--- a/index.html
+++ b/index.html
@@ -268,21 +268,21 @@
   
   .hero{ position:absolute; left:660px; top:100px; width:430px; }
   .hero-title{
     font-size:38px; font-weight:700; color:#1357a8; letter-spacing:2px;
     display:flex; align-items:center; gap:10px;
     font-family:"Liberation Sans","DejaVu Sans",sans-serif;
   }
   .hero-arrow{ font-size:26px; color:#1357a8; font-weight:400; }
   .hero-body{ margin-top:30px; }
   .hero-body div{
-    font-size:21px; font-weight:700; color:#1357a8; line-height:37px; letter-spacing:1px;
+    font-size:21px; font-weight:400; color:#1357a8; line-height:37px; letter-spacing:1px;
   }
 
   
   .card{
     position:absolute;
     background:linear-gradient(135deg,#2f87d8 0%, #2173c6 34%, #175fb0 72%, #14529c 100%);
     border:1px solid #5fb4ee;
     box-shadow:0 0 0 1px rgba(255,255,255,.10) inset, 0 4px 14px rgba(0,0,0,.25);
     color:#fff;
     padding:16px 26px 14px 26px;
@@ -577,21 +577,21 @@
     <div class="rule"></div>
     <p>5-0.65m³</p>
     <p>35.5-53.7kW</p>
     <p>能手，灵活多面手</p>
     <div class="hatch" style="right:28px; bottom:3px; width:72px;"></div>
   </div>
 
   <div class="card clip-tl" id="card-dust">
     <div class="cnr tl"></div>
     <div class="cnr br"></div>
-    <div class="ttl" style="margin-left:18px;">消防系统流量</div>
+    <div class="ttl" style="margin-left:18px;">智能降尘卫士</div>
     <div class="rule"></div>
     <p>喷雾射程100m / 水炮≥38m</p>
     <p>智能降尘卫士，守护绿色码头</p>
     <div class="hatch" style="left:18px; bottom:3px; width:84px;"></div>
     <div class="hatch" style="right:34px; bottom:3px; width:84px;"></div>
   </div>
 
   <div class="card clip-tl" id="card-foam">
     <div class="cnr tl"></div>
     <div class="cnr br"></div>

◇ ◇ ◇ ◇ ◇

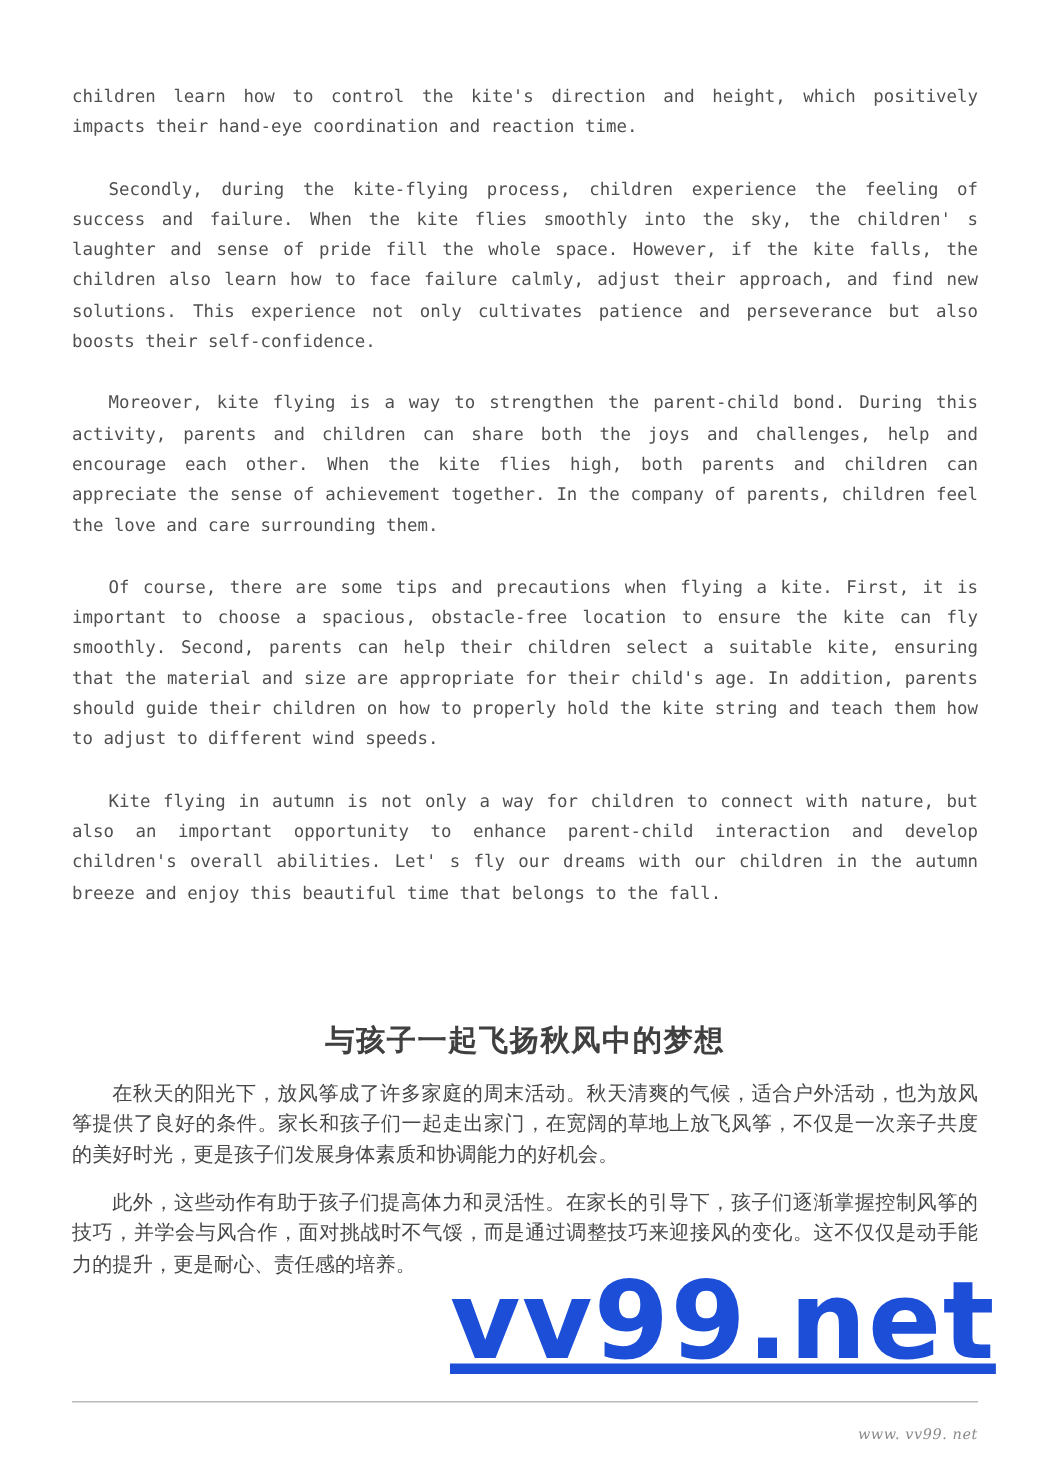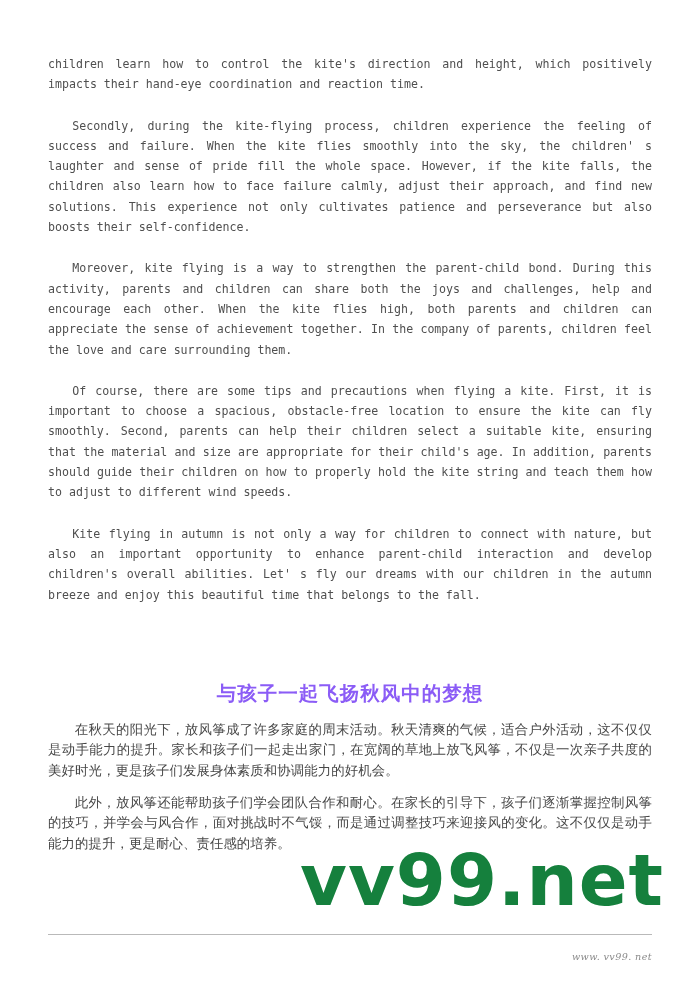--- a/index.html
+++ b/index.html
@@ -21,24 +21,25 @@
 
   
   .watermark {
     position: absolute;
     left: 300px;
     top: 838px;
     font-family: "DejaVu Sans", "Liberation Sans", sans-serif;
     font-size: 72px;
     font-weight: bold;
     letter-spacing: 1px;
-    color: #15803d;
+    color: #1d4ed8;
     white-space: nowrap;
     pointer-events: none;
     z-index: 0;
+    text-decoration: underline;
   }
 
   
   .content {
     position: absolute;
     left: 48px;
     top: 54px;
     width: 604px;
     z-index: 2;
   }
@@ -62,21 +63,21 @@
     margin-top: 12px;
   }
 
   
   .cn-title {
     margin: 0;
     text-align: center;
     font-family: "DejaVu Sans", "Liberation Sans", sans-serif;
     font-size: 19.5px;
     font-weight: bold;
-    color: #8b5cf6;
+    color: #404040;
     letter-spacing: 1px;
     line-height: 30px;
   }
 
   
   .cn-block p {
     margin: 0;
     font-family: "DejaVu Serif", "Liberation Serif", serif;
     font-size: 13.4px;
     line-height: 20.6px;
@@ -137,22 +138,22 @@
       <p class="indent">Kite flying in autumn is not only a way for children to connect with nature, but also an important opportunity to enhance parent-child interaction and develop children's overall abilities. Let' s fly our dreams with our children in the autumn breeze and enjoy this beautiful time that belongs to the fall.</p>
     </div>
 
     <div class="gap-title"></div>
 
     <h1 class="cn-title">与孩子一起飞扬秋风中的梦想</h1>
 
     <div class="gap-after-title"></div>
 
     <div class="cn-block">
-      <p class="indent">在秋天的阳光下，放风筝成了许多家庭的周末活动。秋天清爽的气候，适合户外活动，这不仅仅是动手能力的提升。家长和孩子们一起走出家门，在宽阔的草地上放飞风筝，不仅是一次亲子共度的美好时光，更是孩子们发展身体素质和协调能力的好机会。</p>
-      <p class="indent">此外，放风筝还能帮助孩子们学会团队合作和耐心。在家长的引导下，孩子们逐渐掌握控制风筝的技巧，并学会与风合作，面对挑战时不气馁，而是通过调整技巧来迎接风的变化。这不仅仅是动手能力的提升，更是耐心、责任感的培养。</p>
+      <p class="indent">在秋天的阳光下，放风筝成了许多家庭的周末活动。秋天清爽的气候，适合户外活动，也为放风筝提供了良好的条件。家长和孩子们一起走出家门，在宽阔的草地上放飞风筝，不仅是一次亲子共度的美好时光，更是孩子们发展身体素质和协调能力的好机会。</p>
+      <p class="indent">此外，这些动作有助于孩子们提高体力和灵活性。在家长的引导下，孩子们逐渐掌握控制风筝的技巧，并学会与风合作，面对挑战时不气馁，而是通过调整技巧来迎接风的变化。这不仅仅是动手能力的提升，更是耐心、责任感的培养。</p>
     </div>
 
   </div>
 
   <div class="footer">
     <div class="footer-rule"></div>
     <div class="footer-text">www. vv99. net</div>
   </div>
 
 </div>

◇ ◇ ◇ ◇ ◇

## Exercise
Look through the data above for the word "title". Report each line where it occurs.

## Response to this task
   .hero-title{
   .cn-title {
     <div class="gap-title"></div>
     <h1 class="cn-title">与孩子一起飞扬秋风中的梦想</h1>
     <div class="gap-after-title"></div>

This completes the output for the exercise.